DIRECTIONS FOR THIS TASK: Select every line below containing the word "none".

DATA SUPPLIED:

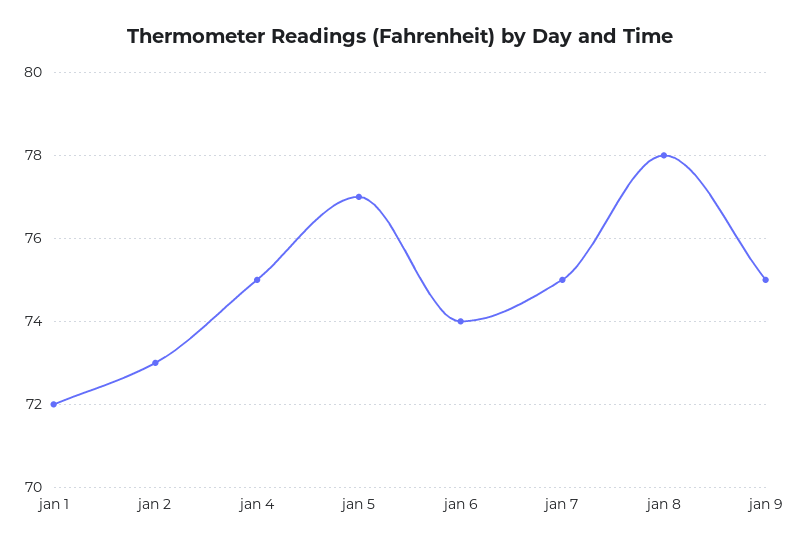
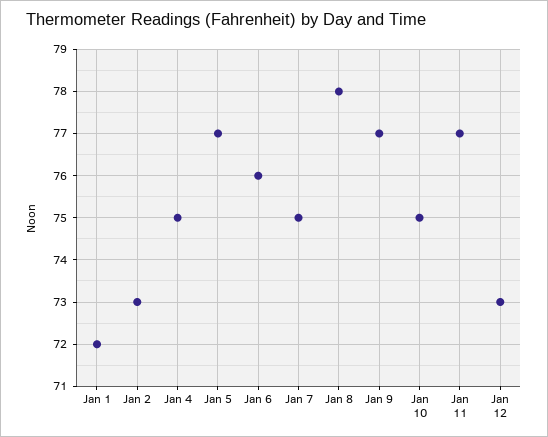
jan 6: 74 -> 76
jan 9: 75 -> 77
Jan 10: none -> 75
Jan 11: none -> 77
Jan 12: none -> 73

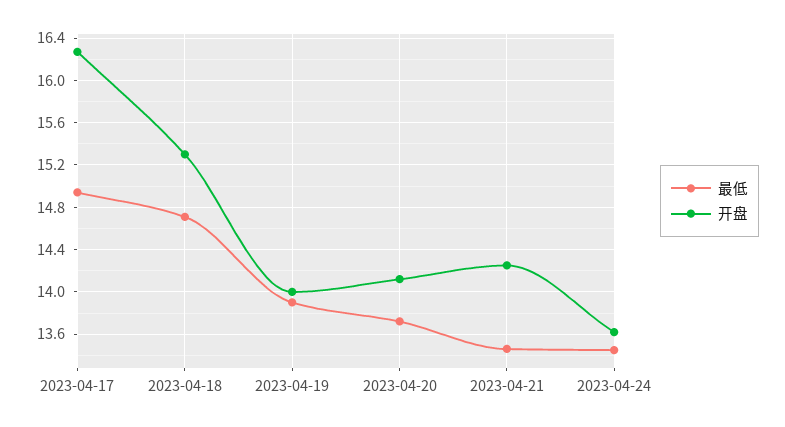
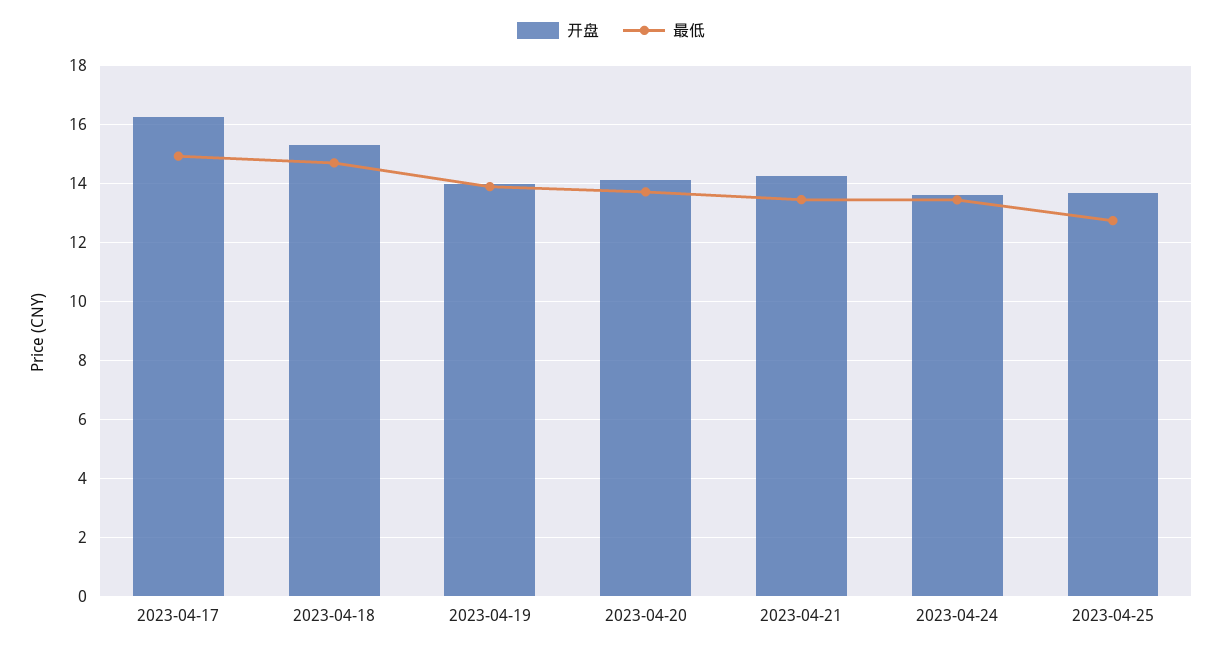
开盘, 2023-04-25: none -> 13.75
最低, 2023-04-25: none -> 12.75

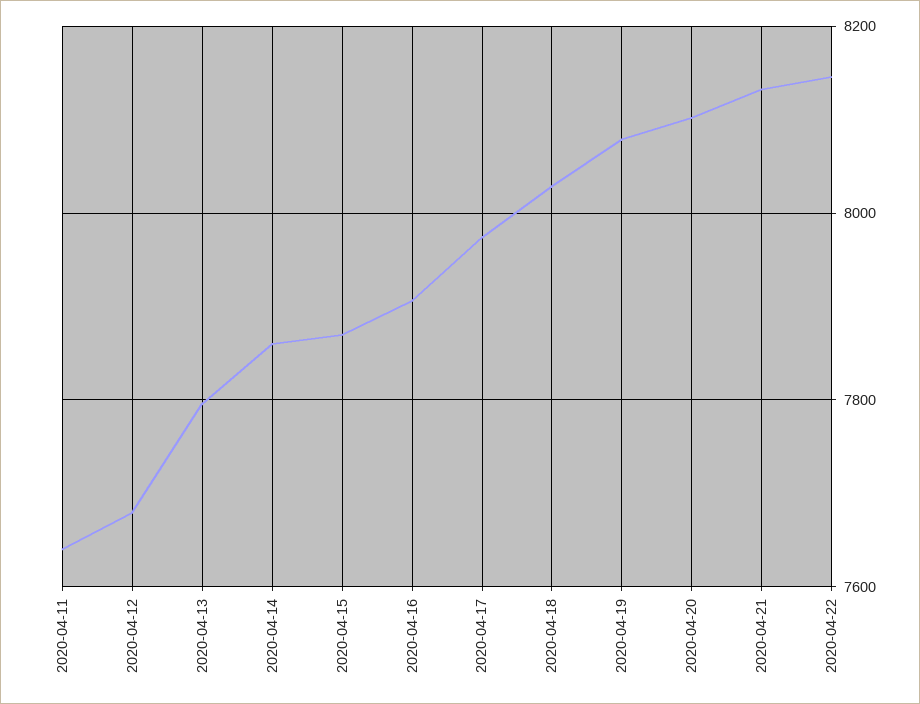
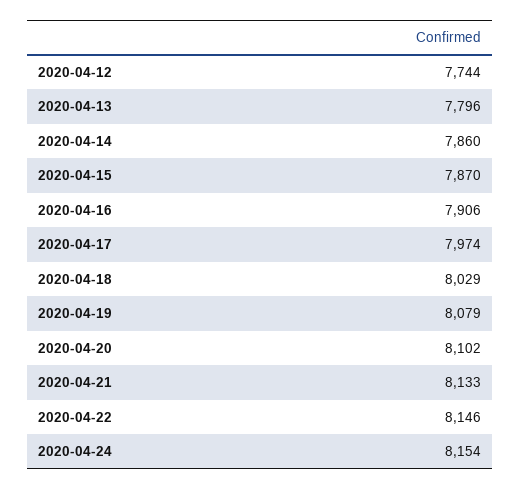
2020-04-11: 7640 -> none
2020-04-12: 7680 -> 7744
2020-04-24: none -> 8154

SOLUTION TO THE PROBLEM:
Jan 10: none -> 75
Jan 11: none -> 77
Jan 12: none -> 73
开盘, 2023-04-25: none -> 13.75
最低, 2023-04-25: none -> 12.75
2020-04-11: 7640 -> none
2020-04-24: none -> 8154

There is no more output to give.